Now I have my Master, the man whom I was born to submit too, and the dream or fantasy has altered again. My desires to be used by him, for his pleasure alone, have changed what my body craves, in simple terms it craves him and him alone. I am never happier than when being used by him for his fulfilment and pleasure and now my fantasy is different again.
I think about gloved hands grabbing me from behind, whispered threats to do as I am told, the struggle, being overpowered and swiftly taken, rough and brutal. A hand on my neck, my wrists held, a blindfold maybe, or his face covered so I can’t see who it is, my tears and begging voice fill the silence.

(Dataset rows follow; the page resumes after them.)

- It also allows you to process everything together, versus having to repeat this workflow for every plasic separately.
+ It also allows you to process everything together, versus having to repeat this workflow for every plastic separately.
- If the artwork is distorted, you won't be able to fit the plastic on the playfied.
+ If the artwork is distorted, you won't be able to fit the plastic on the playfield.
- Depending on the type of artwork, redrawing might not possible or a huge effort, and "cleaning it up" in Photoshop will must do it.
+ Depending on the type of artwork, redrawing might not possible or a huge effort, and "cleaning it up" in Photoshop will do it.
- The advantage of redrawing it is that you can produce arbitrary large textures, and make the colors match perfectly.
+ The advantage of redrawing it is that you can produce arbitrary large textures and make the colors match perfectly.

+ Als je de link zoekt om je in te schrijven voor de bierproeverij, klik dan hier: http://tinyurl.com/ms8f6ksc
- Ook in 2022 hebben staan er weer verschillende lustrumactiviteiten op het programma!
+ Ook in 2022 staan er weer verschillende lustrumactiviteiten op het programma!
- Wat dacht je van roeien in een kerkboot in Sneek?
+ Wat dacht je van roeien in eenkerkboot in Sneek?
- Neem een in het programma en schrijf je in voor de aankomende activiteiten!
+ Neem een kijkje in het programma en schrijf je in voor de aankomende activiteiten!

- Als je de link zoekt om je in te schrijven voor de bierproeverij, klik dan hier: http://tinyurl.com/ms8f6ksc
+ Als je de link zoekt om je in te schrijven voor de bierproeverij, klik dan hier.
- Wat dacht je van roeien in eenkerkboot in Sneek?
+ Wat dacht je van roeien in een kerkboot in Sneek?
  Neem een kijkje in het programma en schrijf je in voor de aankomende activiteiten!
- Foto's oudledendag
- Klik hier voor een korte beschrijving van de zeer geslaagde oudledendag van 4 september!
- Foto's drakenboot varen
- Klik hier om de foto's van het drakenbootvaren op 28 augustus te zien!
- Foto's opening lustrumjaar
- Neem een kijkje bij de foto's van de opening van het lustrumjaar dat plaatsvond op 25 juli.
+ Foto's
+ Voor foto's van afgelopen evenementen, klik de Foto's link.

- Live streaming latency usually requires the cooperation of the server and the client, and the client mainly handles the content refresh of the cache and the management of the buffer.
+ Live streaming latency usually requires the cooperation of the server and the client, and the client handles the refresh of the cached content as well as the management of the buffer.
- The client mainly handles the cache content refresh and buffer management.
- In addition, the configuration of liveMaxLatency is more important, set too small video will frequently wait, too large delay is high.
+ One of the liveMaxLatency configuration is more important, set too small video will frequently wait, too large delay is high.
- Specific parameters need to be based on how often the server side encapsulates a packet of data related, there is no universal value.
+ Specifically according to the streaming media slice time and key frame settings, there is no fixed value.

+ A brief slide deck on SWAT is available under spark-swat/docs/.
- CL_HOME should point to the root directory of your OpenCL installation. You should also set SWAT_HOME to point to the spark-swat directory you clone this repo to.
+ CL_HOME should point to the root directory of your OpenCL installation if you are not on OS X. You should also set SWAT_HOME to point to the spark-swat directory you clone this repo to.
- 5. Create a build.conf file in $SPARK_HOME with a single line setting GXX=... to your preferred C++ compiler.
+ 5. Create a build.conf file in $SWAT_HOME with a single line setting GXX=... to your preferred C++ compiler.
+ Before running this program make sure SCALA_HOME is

Sometimes I see a knife, my clothes are cut or torn from me. I am bound, he tells me to behave or he will punish me further. “Do I need to gag you too Slutmine or will be quiet for me tonight?” He ties my wrists and anchors me to the ceiling; I am spread, open and exposed for his use…….
My mind is wandering now from scene to scene, little snippets of each one bouncing around in my slutty little brain. I know the thought of him raping me makes me drip, but exactly how that would be played out I don’t know. I know there is much more to explore on this subject, and I know that He will continue to push me to think about the possibilities and explore them. This post has been tough to write but like many things he asks of me, it has really made me think and explore the darker recesses of my brain. I think it is time to write about the jeans challenge.